Use Decorative Type in Small Doses: With all of the beautiful script and display typefaces available, it’s easy to want to use them a lot. Intricate typefaces can be hard for the eye to digest in large amounts, so these are typically more successful when used for a sentence or less.
Know When To Stop: Combining typefaces can be exhilarating, but knowing when to stop is crucial. Having too many typefaces on your piece will make for a very jarring experience.
Create Hierarchy: To make information easier to digest, it is important to establish distinction between headlines, subheadings and body text. For example, making items such as headlines larger or bolder than the main copy provides the reader with a clear sense of where to look first.
Don’t Mix Similar Typefaces: Avoid using two typefaces that share too many commonalities.
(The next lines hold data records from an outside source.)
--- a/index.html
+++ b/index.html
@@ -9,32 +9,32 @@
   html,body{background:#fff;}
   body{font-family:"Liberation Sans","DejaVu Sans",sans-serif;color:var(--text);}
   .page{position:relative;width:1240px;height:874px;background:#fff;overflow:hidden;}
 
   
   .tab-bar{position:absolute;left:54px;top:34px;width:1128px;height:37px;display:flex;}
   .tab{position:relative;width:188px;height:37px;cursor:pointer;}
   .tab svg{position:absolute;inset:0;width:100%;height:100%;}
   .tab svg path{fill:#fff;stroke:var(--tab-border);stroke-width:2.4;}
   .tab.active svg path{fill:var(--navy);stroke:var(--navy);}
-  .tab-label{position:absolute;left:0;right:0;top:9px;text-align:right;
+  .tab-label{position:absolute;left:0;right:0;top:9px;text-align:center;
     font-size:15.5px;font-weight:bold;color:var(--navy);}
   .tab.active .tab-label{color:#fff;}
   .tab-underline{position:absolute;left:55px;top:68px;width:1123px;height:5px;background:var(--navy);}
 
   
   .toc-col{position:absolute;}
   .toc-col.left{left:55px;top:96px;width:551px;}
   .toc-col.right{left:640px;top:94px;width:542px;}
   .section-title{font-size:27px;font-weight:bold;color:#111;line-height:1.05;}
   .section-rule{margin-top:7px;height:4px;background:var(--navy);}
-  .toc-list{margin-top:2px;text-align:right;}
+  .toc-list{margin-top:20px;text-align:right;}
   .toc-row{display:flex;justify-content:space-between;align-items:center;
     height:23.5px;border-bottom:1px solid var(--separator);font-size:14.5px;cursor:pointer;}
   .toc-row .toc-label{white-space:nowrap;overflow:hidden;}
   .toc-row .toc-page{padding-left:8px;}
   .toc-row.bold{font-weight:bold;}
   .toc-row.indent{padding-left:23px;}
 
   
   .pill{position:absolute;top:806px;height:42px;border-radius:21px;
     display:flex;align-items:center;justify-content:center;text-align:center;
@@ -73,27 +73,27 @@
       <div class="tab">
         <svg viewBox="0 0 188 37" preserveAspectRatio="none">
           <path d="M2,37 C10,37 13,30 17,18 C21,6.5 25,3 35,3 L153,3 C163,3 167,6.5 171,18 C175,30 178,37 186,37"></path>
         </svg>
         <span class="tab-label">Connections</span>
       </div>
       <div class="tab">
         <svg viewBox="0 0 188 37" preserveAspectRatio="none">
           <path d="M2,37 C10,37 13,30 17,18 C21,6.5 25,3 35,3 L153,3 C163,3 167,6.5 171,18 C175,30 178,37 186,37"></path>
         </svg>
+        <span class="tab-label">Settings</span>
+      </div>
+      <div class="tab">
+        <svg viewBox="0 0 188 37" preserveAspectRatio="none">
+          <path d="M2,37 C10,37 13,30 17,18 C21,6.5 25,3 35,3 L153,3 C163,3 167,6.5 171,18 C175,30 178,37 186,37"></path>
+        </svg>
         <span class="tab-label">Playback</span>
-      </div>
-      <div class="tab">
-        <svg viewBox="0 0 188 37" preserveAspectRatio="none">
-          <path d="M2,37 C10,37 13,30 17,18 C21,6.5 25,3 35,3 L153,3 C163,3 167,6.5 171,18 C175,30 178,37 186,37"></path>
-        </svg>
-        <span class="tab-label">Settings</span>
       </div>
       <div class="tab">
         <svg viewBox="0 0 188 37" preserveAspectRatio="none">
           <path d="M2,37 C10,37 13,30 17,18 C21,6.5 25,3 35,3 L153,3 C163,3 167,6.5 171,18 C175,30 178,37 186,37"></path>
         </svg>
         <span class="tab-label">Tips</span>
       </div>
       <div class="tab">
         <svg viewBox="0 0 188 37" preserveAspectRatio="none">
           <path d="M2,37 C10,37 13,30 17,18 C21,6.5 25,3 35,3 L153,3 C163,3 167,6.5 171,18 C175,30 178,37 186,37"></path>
The lack of contrast won’t create the necessary hierarchy and can look lazy or accidental. Ideally, you should combine typefaces that appear intentionally different.
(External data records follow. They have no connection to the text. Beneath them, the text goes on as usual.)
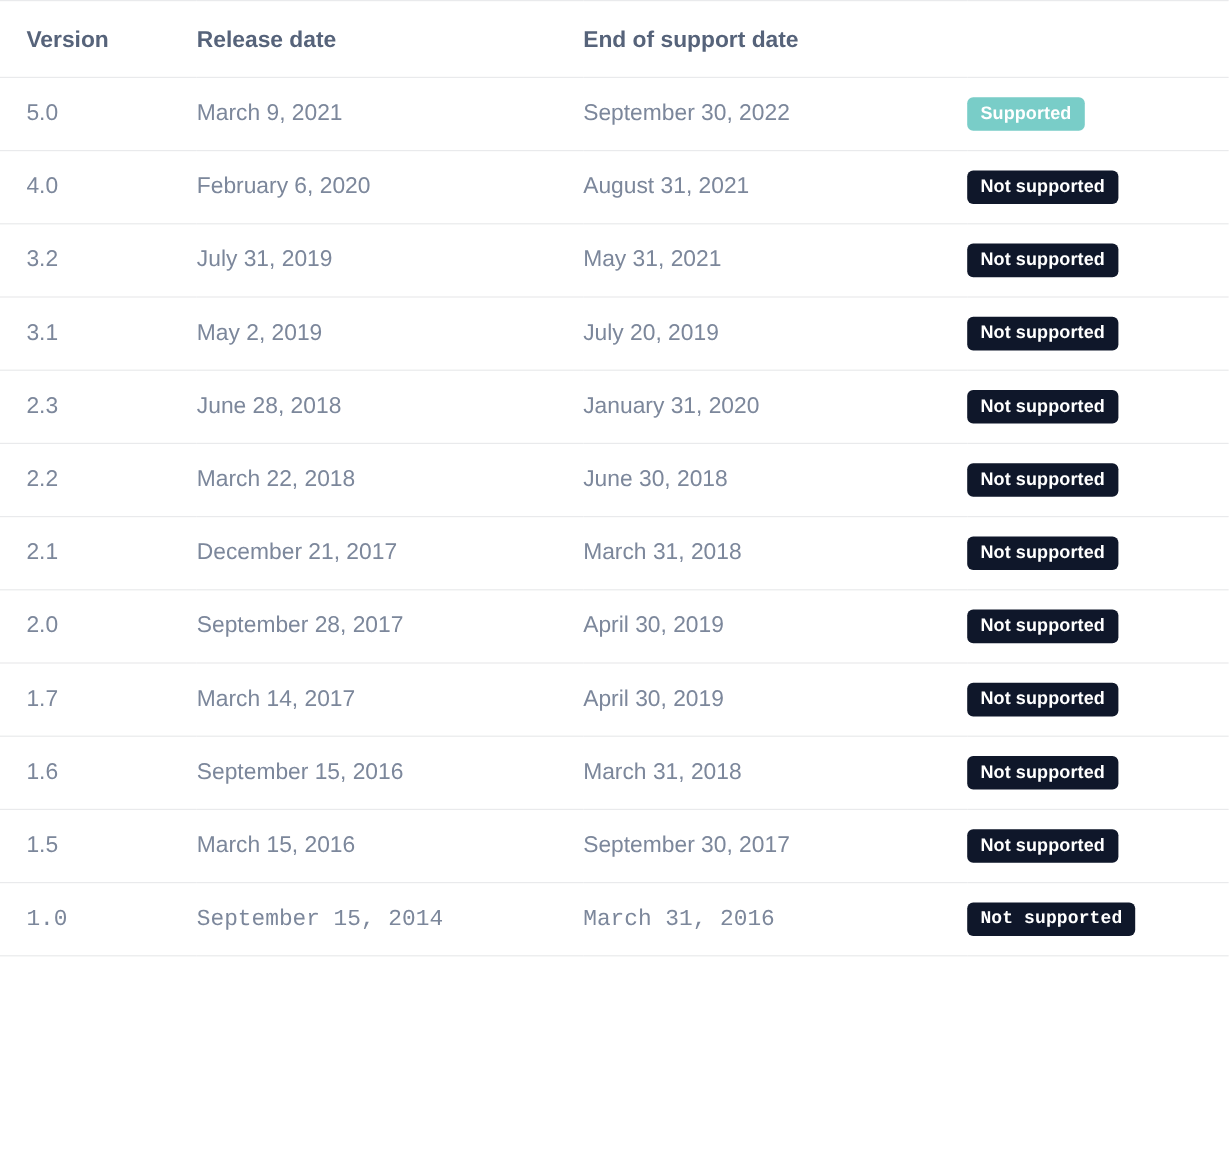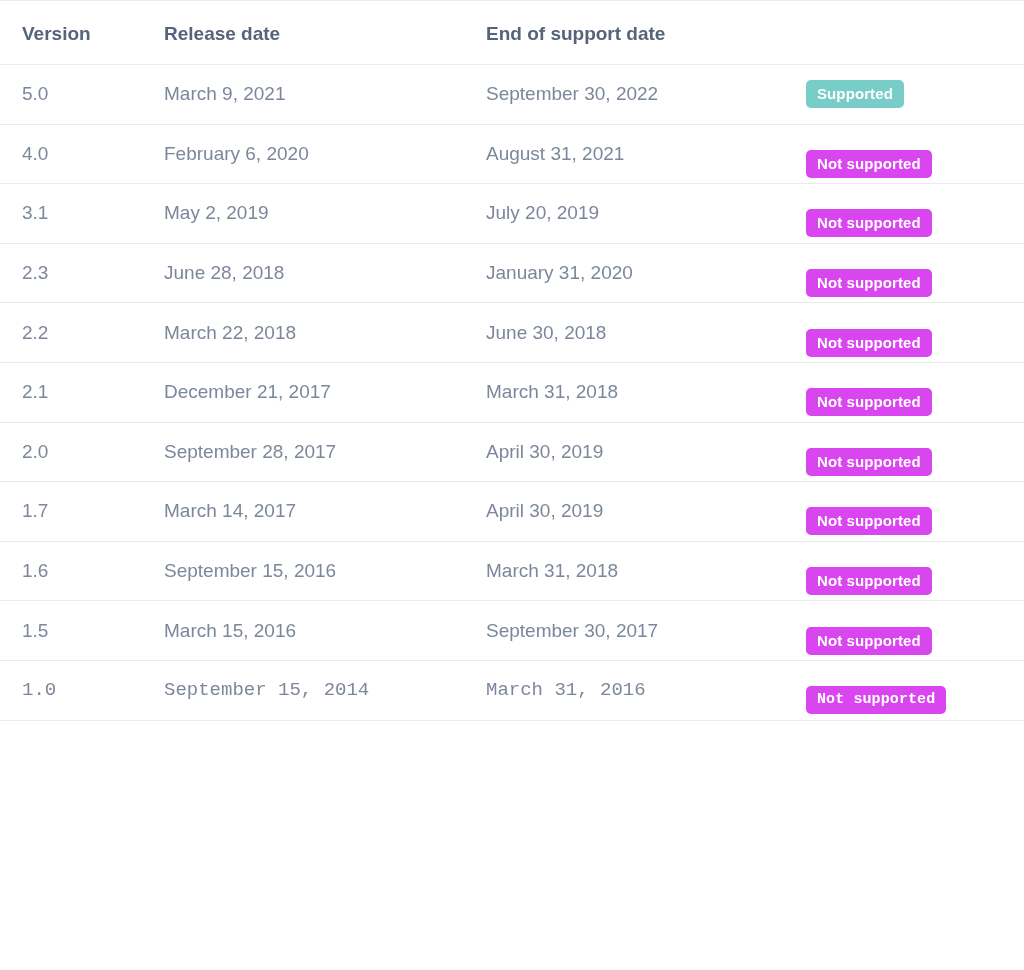--- a/index.html
+++ b/index.html
@@ -47,21 +47,21 @@
     border-bottom: 1px solid #e9eaec;
     vertical-align: middle;
     background: #ffffff;
   }
 
   .support-table tbody td {
     font-size: 19px;
     font-weight: normal;
     color: #7c879b;
     height: 59.6px;
-    padding: 4px;
+    padding: 16px;
     border-bottom: 1px solid #e9eaec;
     vertical-align: middle;
     background: #ffffff;
     white-space: nowrap;
   }
 
   .support-table tbody tr:last-child td {
     border-bottom: 1px solid #e9eaec;
     font-family: Liberation Mono, monospace;
   }
@@ -81,21 +81,21 @@
     font-size: 15px;
     font-weight: bold;
     line-height: 1;
     color: #ffffff;
     padding: 6px 11px 7px 11px;
     border-radius: 5px;
     letter-spacing: 0.1px;
     white-space: nowrap;
   }
   .badge--supported     { background: #79cdc8; }
-  .badge--not-supported { background: #d946ef; margin-top: 20px; }
+  .badge--not-supported { background: #0f172a; }
 
   
   .support-table { border-spacing: 0; }
   .support-table thead th:first-child,
   .support-table tbody td:first-child { box-shadow: none; }
 </style>
 </head>
 <body>
 
 <div class="page">
@@ -121,20 +121,26 @@
         <tr class="row">
           <td class="cell-version">5.0</td>
           <td class="cell-release">March 9, 2021</td>
           <td class="cell-eos">September 30, 2022</td>
           <td class="cell-status"><span class="badge badge--supported">Supported</span></td>
         </tr>
         <tr class="row">
           <td class="cell-version">4.0</td>
           <td class="cell-release">February 6, 2020</td>
           <td class="cell-eos">August 31, 2021</td>
+          <td class="cell-status"><span class="badge badge--not-supported">Not supported</span></td>
+        </tr>
+        <tr class="row">
+          <td class="cell-version">3.2</td>
+          <td class="cell-release">July 31, 2019</td>
+          <td class="cell-eos">May 31, 2021</td>
           <td class="cell-status"><span class="badge badge--not-supported">Not supported</span></td>
         </tr>
         <tr class="row">
           <td class="cell-version">3.1</td>
           <td class="cell-release">May 2, 2019</td>
           <td class="cell-eos">July 20, 2019</td>
           <td class="cell-status"><span class="badge badge--not-supported">Not supported</span></td>
         </tr>
         <tr class="row">
           <td class="cell-version">2.3</td>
Be Conscious of Backgrounds: When setting type on colored backgrounds or photos, make sure that there is adequate contrast, so everything remains legible.
Don’t Stretch Your Type: If you need to resize text, make sure that you’re scaling it proportionately. If you need for text to be set wider, look for an extended member of the font-family. If you’re looking for type to that accommodates a narrower space, consider using a condensed version.
Bonus Points for Never Using Papyrus: This typeface can be found on almost every working computer and it is no secret that it is overused by the general public and shamed by designers all over the world. Unless you’re planning a kitschy Egyptian-themed party, Papyrus should not be used.